* Exercise objective:
Set down each record below exactly as it stands. Pictures are not part of the copy.

[Records from a data source]
↓↓↓

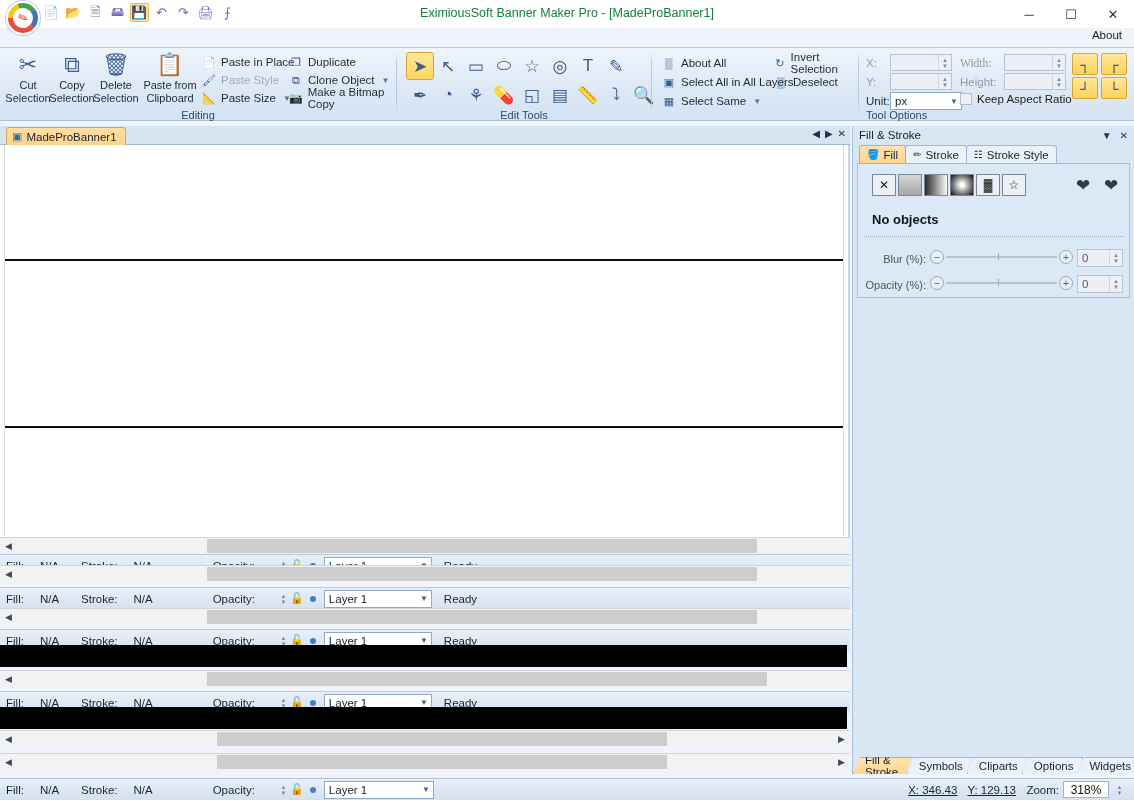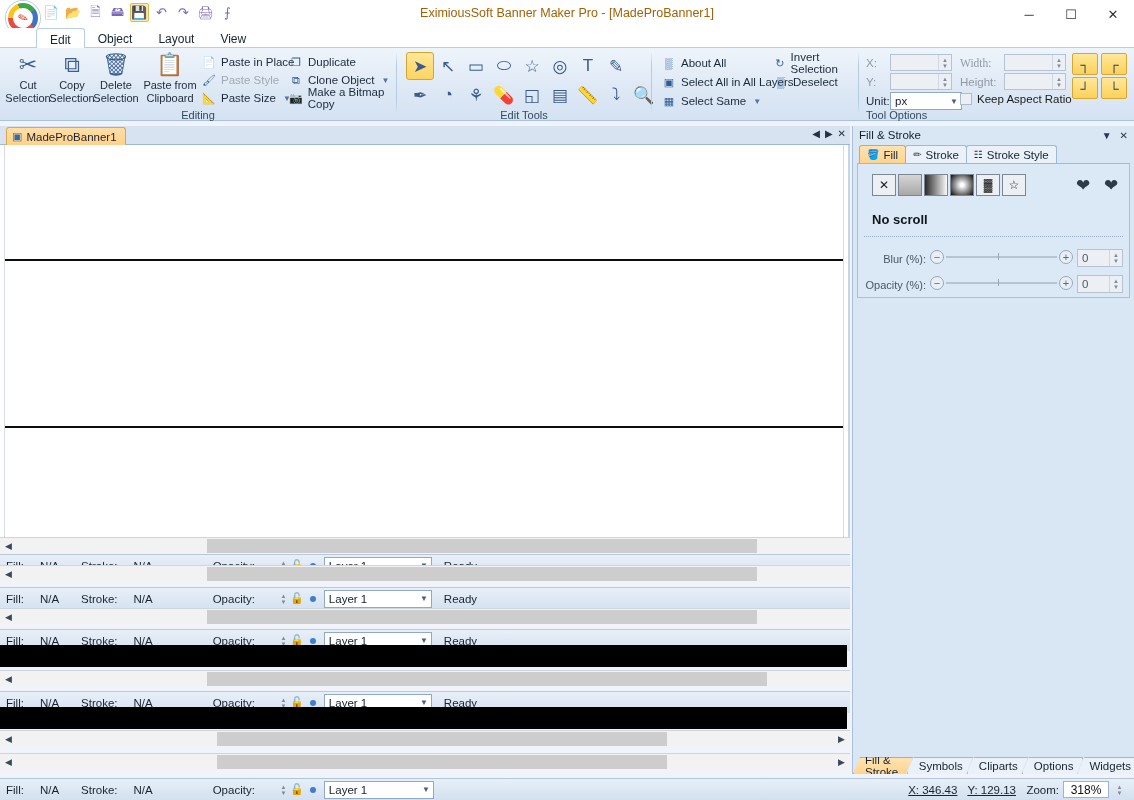--- a/index.html
+++ b/index.html
@@ -49,7 +49,7 @@
   .qat-btn.sel { background: #fde9a9; border-color: #e0b94f; }
   .title-text {
     position: absolute; left: 0; right: 0; top: 6px;
-    text-align: center; font-size: 12.5px; color: #a16207;
+    text-align: center; font-size: 12.5px; color: #15803d;
   }
   .wincontrols {
     position: absolute; right: 0; top: 0; display: flex; height: 28px;

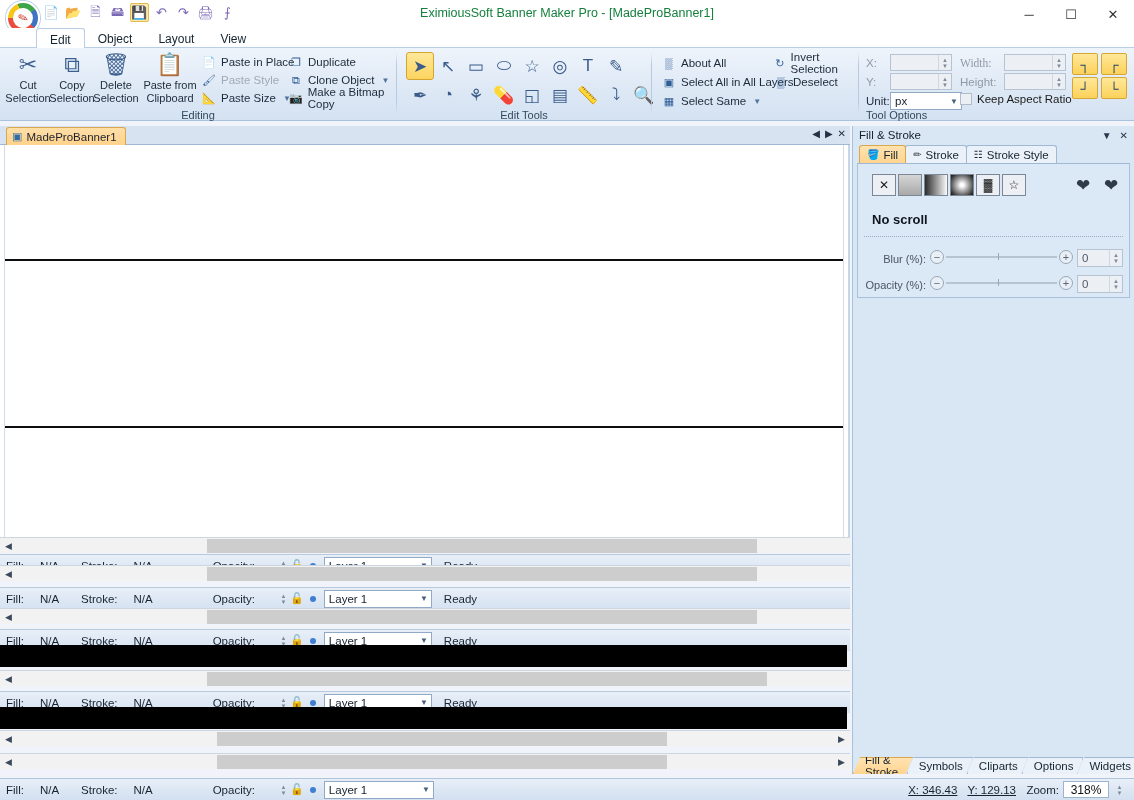--- a/index.html
+++ b/index.html
@@ -335,14 +335,6 @@
   </div>
   <div class="about-link">About</div>
 
-  <div class="menubar">
-    <div class="mtabs" id="mtabs">
-        <div class="mtab active">Edit</div>
-        <div class="mtab">Object</div>
-        <div class="mtab">Layout</div>
-        <div class="mtab">View</div>
-      </div>
-  </div>
 
   <div class="ribbon">
 

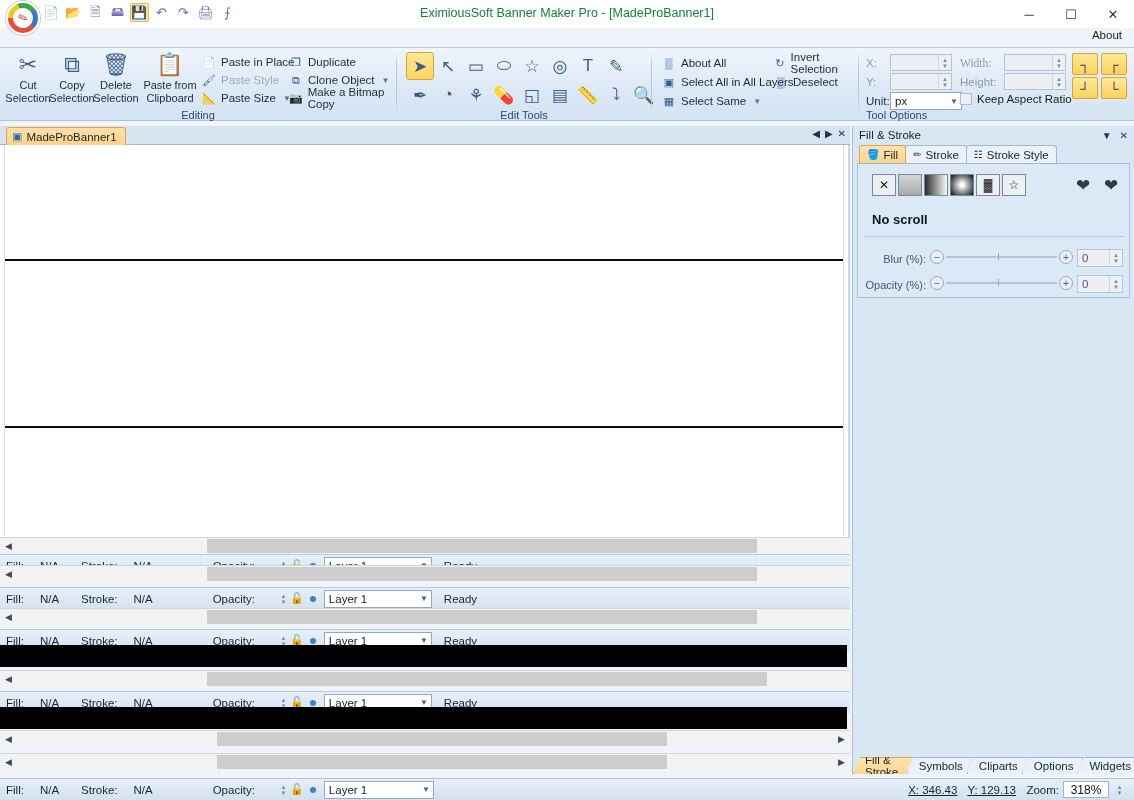--- a/index.html
+++ b/index.html
@@ -664,7 +664,7 @@
         </div>
       <div class="heartbtn" style="right:34px;">❤</div>
       <div class="heartbtn" style="right:6px;">❤</div>
-      <div class="noobj">No scroll</div>
+      <div class="noobj">No objects</div>
       <div class="dotted-sep"></div>
       <div id="sliders">
           <div>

↑↑↑

* Answer section:
--- a/index.html
+++ b/index.html
@@ -49,7 +49,7 @@
   .qat-btn.sel { background: #fde9a9; border-color: #e0b94f; }
   .title-text {
     position: absolute; left: 0; right: 0; top: 6px;
-    text-align: center; font-size: 12.5px; color: #a16207;
+    text-align: center; font-size: 12.5px; color: #15803d;
   }
   .wincontrols {
     position: absolute; right: 0; top: 0; display: flex; height: 28px;

--- a/index.html
+++ b/index.html
@@ -335,14 +335,6 @@
   </div>
   <div class="about-link">About</div>
 
-  <div class="menubar">
-    <div class="mtabs" id="mtabs">
-        <div class="mtab active">Edit</div>
-        <div class="mtab">Object</div>
-        <div class="mtab">Layout</div>
-        <div class="mtab">View</div>
-      </div>
-  </div>
 
   <div class="ribbon">
 

--- a/index.html
+++ b/index.html
@@ -664,7 +664,7 @@
         </div>
       <div class="heartbtn" style="right:34px;">❤</div>
       <div class="heartbtn" style="right:6px;">❤</div>
-      <div class="noobj">No scroll</div>
+      <div class="noobj">No objects</div>
       <div class="dotted-sep"></div>
       <div id="sliders">
           <div>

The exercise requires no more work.